DIRECTIONS
If a line of the listing contains the string "procedure", return that line.

RECORD SET
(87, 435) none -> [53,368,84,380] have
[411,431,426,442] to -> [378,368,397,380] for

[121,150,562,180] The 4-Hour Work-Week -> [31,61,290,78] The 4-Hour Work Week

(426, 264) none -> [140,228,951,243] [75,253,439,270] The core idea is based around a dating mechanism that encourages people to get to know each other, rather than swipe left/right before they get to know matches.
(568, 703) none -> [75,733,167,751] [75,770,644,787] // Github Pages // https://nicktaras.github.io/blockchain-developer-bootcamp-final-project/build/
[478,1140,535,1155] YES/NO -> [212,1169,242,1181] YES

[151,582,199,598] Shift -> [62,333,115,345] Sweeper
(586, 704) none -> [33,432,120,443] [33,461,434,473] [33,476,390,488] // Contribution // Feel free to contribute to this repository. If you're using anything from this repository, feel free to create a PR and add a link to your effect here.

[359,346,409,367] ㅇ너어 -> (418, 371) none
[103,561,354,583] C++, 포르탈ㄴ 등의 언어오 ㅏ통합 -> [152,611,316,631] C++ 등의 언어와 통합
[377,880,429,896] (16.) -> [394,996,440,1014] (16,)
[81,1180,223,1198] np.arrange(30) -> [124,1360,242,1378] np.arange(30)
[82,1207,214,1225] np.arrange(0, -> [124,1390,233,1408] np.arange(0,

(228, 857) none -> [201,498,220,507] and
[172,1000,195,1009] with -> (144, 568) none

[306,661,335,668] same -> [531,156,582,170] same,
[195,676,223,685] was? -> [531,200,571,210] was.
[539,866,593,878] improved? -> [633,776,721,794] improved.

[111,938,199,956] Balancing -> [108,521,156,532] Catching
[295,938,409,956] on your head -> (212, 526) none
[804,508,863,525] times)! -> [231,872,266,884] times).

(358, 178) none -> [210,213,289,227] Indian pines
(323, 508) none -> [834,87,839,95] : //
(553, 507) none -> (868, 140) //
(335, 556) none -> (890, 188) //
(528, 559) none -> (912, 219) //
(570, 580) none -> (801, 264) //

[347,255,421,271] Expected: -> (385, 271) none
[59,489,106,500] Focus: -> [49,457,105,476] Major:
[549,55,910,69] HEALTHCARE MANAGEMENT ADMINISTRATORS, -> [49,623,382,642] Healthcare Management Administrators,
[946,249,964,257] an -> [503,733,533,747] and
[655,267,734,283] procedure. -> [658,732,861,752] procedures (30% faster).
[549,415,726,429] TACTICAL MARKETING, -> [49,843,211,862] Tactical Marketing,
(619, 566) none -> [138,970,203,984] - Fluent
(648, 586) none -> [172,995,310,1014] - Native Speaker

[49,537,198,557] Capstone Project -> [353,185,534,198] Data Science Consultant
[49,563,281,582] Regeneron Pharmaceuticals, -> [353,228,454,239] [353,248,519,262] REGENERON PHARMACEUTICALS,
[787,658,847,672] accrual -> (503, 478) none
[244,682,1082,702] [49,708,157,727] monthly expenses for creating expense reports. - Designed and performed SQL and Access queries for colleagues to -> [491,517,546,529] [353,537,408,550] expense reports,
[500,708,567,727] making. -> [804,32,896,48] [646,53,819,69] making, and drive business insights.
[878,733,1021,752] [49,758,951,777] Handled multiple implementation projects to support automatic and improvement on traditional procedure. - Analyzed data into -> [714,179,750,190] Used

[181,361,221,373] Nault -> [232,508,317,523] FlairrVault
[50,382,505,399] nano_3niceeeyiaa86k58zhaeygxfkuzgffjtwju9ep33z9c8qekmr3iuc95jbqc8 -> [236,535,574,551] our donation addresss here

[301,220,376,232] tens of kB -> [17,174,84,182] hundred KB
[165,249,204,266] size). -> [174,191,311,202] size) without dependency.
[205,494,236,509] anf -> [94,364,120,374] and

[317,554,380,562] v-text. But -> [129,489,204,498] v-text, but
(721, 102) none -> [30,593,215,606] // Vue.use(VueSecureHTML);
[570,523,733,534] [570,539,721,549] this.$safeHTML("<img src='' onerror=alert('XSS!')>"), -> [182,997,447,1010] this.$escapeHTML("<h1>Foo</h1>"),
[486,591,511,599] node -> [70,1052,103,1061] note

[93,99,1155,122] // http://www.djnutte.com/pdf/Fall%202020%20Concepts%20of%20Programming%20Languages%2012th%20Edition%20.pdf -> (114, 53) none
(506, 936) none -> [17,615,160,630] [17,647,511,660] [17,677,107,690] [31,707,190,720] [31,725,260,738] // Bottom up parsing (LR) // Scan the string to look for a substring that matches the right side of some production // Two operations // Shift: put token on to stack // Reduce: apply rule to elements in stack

ANSWER BOX
[655,267,734,283] procedure. -> [658,732,861,752] procedures (30% faster).
[878,733,1021,752] [49,758,951,777] Handled multiple implementation projects to support automatic and improvement on traditional procedure. - Analyzed data into -> [714,179,750,190] Used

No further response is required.